*** LISTED ENTRIES Section Begins ***

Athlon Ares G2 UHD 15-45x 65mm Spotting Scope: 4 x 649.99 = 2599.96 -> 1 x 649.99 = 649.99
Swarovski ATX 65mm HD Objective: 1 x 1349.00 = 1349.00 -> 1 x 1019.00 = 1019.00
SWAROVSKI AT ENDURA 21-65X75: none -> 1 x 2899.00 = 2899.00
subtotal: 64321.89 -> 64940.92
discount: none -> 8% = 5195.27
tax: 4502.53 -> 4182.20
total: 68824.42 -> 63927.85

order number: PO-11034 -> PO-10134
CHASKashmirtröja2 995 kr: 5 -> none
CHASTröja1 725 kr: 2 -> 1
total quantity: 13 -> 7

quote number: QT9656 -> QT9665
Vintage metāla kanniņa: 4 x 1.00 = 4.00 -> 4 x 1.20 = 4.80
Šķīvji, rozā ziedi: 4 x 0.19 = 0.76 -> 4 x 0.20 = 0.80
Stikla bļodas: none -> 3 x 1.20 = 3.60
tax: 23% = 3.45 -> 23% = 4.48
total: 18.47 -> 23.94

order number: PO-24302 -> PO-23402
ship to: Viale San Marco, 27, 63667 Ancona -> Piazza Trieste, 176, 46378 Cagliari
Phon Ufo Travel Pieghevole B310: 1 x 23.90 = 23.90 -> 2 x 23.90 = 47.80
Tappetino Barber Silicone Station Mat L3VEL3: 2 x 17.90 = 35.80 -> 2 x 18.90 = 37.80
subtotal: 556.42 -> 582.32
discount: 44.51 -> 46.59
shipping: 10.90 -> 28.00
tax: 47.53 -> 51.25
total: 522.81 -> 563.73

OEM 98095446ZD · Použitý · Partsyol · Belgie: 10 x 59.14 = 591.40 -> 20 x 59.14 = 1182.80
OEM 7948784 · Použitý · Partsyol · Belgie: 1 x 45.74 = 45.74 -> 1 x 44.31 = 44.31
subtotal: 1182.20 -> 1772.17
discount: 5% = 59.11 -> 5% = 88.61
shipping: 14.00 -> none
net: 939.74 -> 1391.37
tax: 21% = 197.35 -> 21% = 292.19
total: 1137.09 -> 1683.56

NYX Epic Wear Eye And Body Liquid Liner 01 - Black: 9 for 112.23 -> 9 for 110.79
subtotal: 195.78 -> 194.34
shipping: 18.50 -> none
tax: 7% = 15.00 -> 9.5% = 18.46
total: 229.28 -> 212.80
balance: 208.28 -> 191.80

*** LISTED ENTRIES Section Ends ***

(TASK STATEMENT) Please retype the data exactly as it stands, from its first line down to the line that contains "Vintage metāla kanniņa: 4", then stop.

(SOLUTION TO THIS TASK)
Athlon Ares G2 UHD 15-45x 65mm Spotting Scope: 4 x 649.99 = 2599.96 -> 1 x 649.99 = 649.99
Swarovski ATX 65mm HD Objective: 1 x 1349.00 = 1349.00 -> 1 x 1019.00 = 1019.00
SWAROVSKI AT ENDURA 21-65X75: none -> 1 x 2899.00 = 2899.00
subtotal: 64321.89 -> 64940.92
discount: none -> 8% = 5195.27
tax: 4502.53 -> 4182.20
total: 68824.42 -> 63927.85

order number: PO-11034 -> PO-10134
CHASKashmirtröja2 995 kr: 5 -> none
CHASTröja1 725 kr: 2 -> 1
total quantity: 13 -> 7

quote number: QT9656 -> QT9665
Vintage metāla kanniņa: 4 x 1.00 = 4.00 -> 4 x 1.20 = 4.80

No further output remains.